**WHAT NEEDS TO BE DONE**
What is needed is an exact copy of the lines in the listing below, from the one with "subtotal: 5084.00 -> 4435.00" up to and including the one with "total: 4060.85 -> 3542.46", with no other lines.

**MATERIAL TO PROCESS**
* * * * *

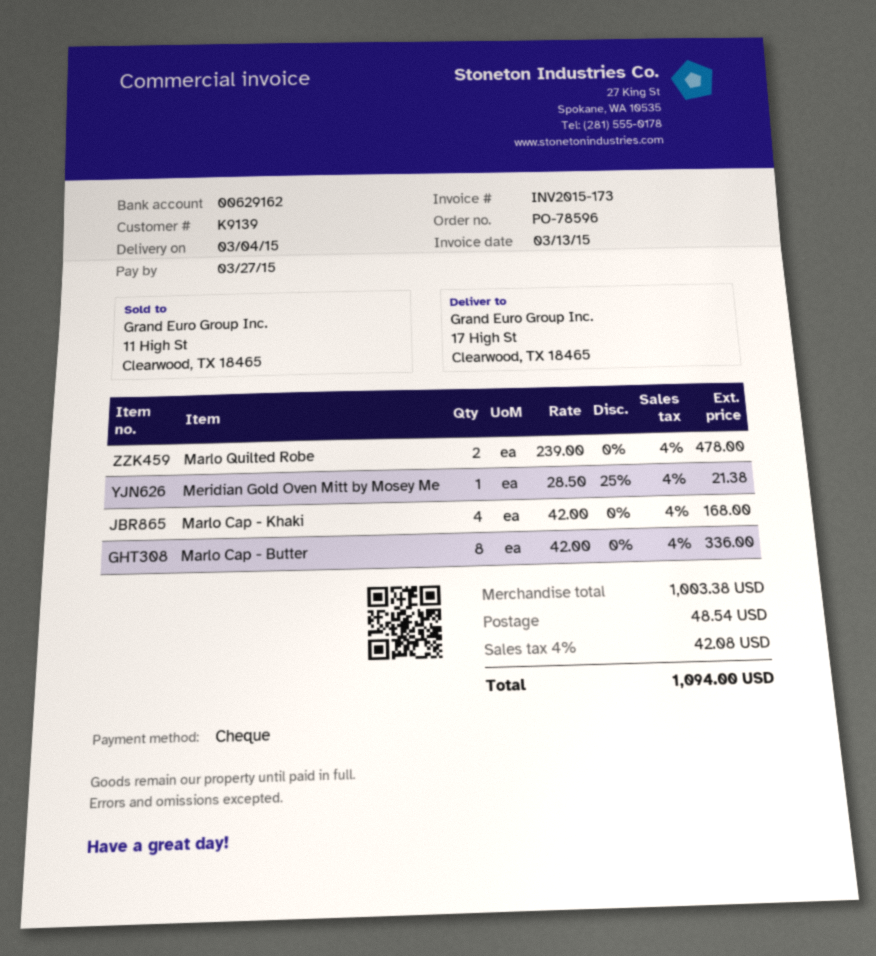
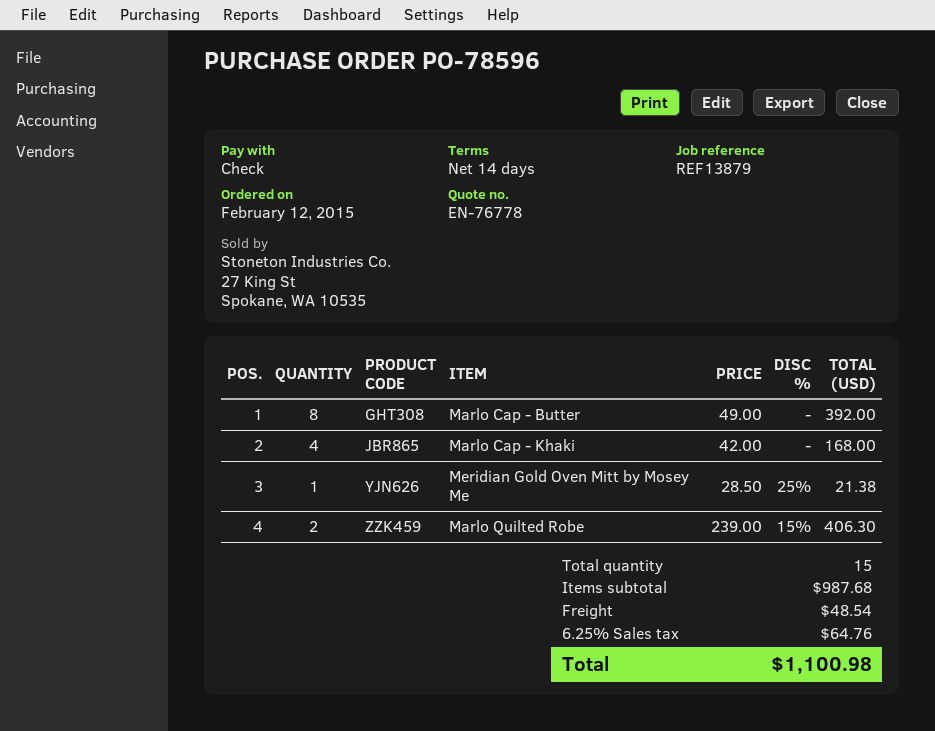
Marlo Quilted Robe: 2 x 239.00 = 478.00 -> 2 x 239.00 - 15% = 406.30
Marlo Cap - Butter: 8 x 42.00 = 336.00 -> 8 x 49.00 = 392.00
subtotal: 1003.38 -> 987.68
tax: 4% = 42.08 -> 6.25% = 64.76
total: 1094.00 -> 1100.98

* * * * *

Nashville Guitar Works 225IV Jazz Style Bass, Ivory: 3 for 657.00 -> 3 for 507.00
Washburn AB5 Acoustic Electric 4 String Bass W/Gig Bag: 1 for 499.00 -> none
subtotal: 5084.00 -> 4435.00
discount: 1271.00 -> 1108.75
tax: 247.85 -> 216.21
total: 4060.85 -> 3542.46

* * * * *

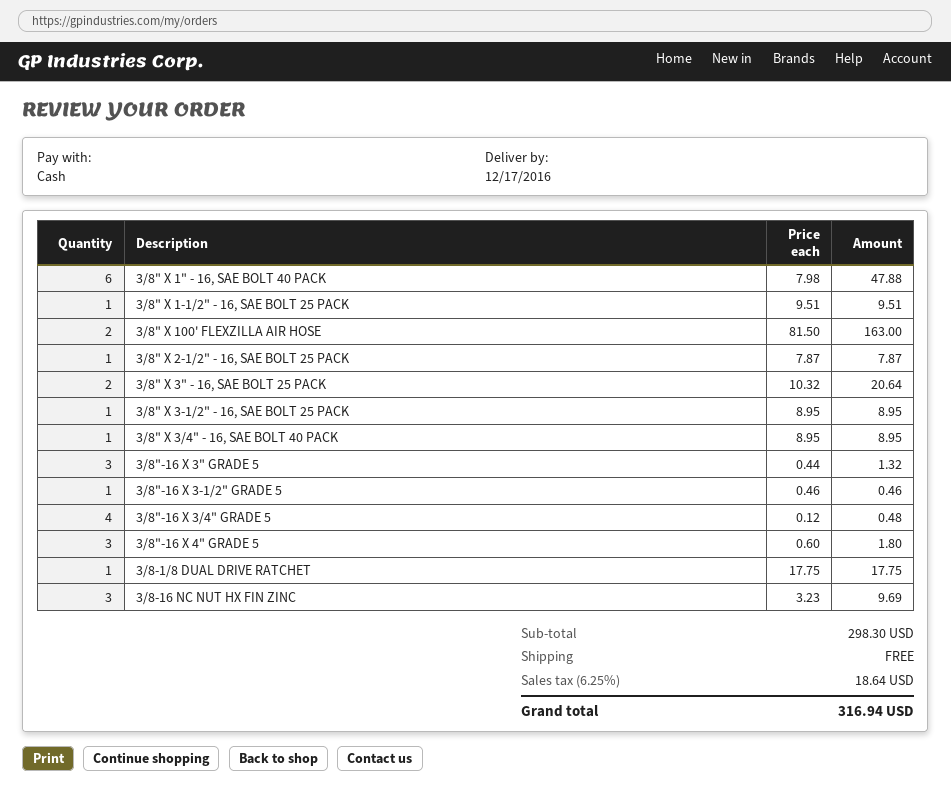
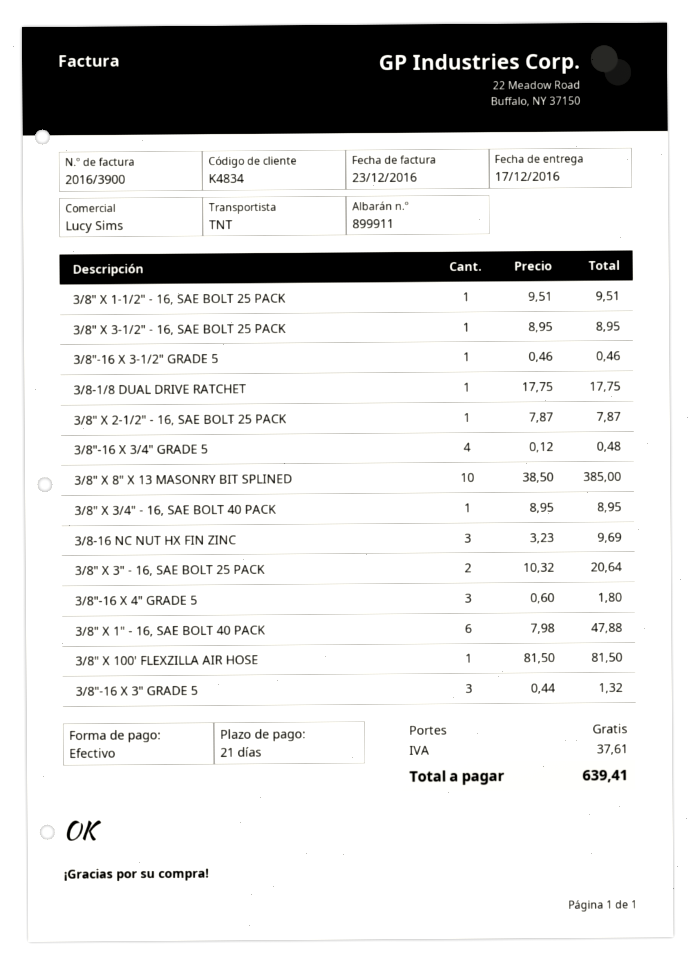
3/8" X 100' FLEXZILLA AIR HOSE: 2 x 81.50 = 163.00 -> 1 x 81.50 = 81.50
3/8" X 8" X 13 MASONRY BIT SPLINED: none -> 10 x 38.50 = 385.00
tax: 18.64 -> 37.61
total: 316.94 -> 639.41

* * * * *

**WRITTEN ANSWER**
subtotal: 5084.00 -> 4435.00
discount: 1271.00 -> 1108.75
tax: 247.85 -> 216.21
total: 4060.85 -> 3542.46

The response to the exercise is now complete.